Nonhomogeneous System vs Homogeneous System

You might wonder about the relationship between a homogeneous equation \(Ax = 0\) and a nonhomogeneous equation \(Ax = b\), where \(b\) is a nonzero vector. Indeed, there is an important connection between them. Let's revisit the solution of our nonhomogeneous system: \[\begin{align} x_1 &= -\frac{85}{46}x_4 + \frac{131}{23}\\\\ x_2 &= -\frac{51}{23}x_4 + \frac{102}{23}\\\\ x_3 &= -\frac{13}{46}x_4 - \frac{33}{23}\\\\ x_4 & \text{ is a free variable.} \end{align}\] As a "vector", the general solution of \(Ax = b\) can be written in parametric vector form as: \[ x = \begin{bmatrix} x_1 \\ x_2 \\ x_3 \\ x_4 \end{bmatrix} = \begin{bmatrix} \frac{131}{23}\\ \frac{102}{23}\\ - \frac{33}{23}\\ 0 \end{bmatrix} + x_4\begin{bmatrix} -\frac{85}{46}\\ -\frac{51}{23} \\ -\frac{13}{46}\\ 1 \end{bmatrix} = p + x_4v \] where \(p\) is a particular solution to \(Ax = b\) (when \(x_4 =0\)), and \(x_4v\) represents the general solution to the corresponding homogeneous system \(Ax = 0\).

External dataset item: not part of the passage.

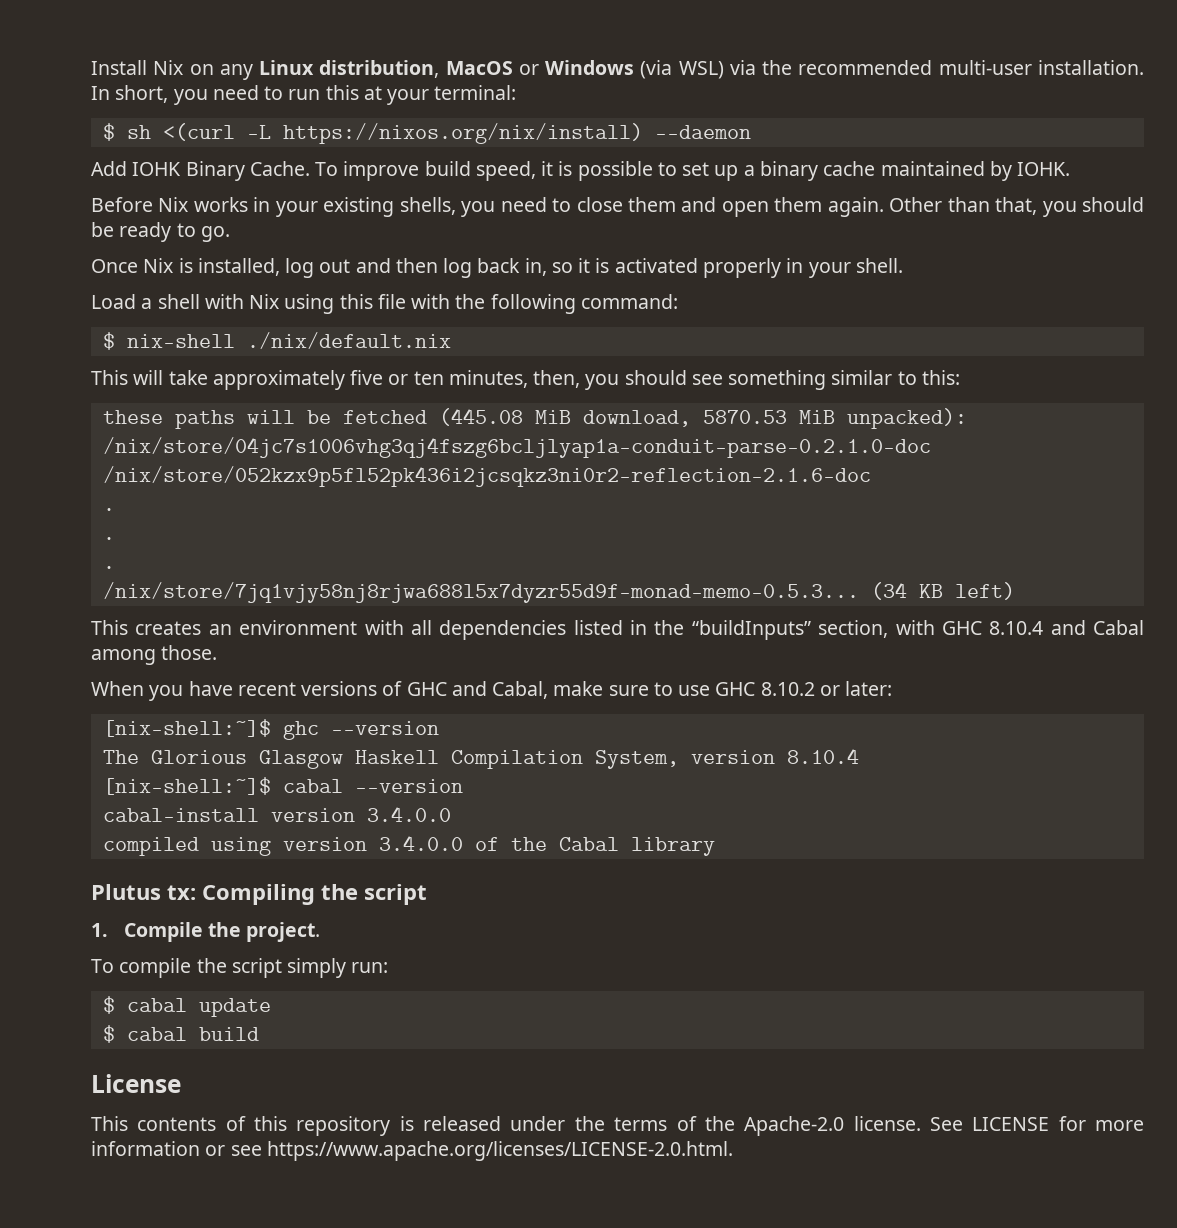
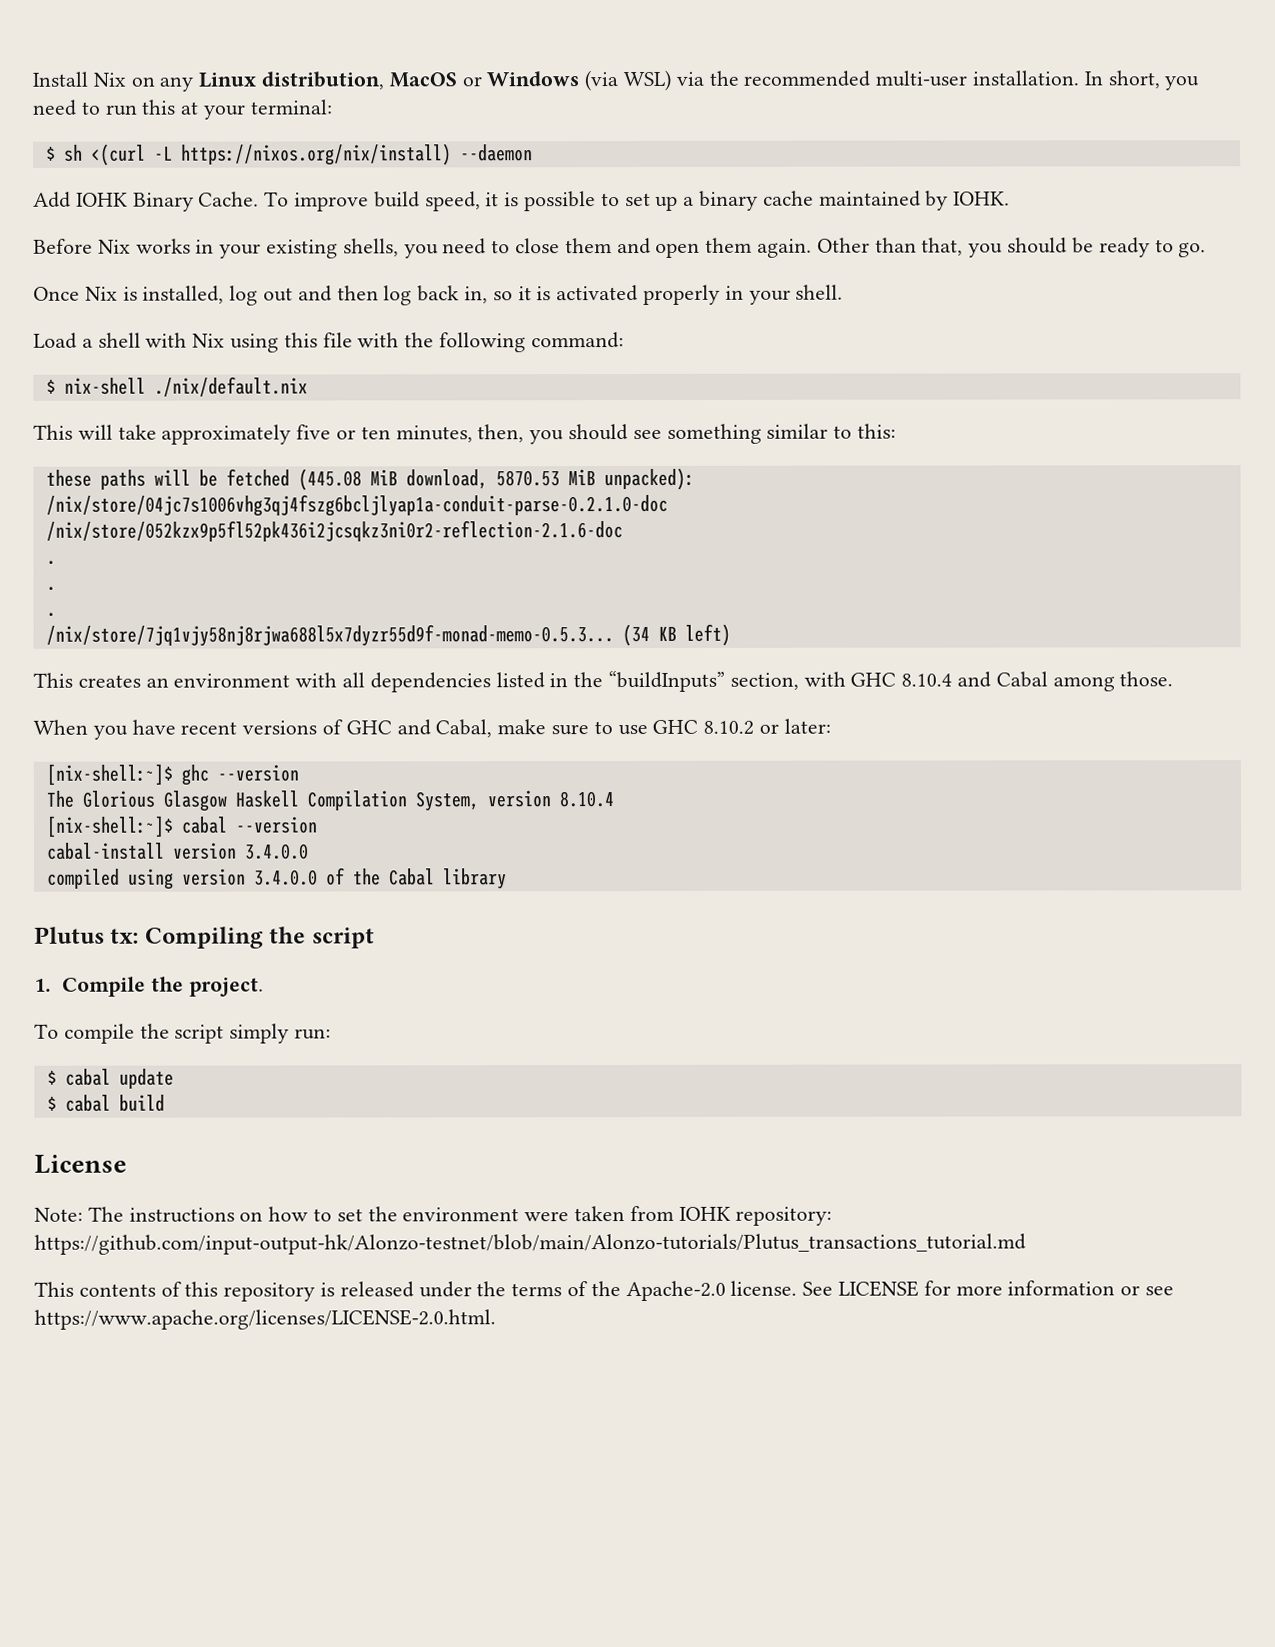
(181, 1083) none -> [34,1205,833,1226] [34,1233,1026,1255] // Note: The instructions on how to set the environment were taken from IOHK repository: https://github.com/input-output-hk/Alonzo-testnet/blob/main/Alonzo-tutorials/Plutus_transactions_tutorial.md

Let's solve the homogeneous system \(Ax = 0\) using the same matrix \(A\). \[ \begin{bmatrix} 1 & 0 & -3 & 1 & 0\\ 4 & -5 & 6 & -2 & 0\\ 0 & 2 & 2 & 5 & 0 \end{bmatrix} \xrightarrow{\text{rref}} \begin{bmatrix} 1 & 0 & 0 & \frac{85}{46} & 0\\ 0 & 1 & 0 & \frac{51}{23} & 0\\ 0 & 0 & 1 & \frac{13}{46}& 0 \end{bmatrix} \]
Then the solution is \[ \begin{align} x_1 &= -\frac{85}{46}x_4 \\\\ x_2 &= -\frac{51}{23}x_4 \\\\ x_3 &= -\frac{13}{46}x_4 \\\\ x_4 & \text{ is a free variable.} \end{align} \] In parametric vector form, this solution becomes: \[x = x_4\begin{bmatrix} -\frac{85}{46}\\ -\frac{51}{23} \\ -\frac{13}{46}\\ 1 \end{bmatrix} = x_4v \] This is the general solution to \(Ax = 0\) where \(p = 0\).
So, the solutions of the nonhomogeneous system \(Ax =b\) can be obtained by adding the particular solution \(p\) to the general solution of the homogeneous system \(Ax =0\). Geometrically, you can imagine that the solution set of \(Ax = 0\) and \(Ax = b\) are "parallel." This relationship leads us to an important result:

Theorem 1: Suppose the system \(Ax = b\) is consistent for some vector \(b\). Let \(p\) be a solution of the system. Then the solution set of \(Ax = b\) consists of the set of all vectors of the form \(w = p + v_h\), where \(v_h\) is any solution of the homogeneous system \(Ax = 0\).
Proof: Let \(p\) be a particular solution of the nonhomogeneous system \(Ax = b\) and let \(v_h\) be any solution of the homogeneous system \(Ax = 0\). Also, let \(w = p + v_h\). \[ Aw = A(p+v_h) = Ap + Av_h = b + 0 = b \] Thus \(w = p + v_h\) is a solution of \(Ax = b\).
Also, let \(w\) be any solution of \(Ax = b\), and define \(v_h = w -p\). Then \[ Av_h = A(w-p) = Aw - Ap = b -b = 0.\] Thus \(v_h = w -p\) satisfies \(Ax = 0\).
Therefore, every solution of \(Ax = b\) has the form \(w = p + v_h\).
This theorem is not only crucial in understanding linear systems but is also highly useful in solving differential equations.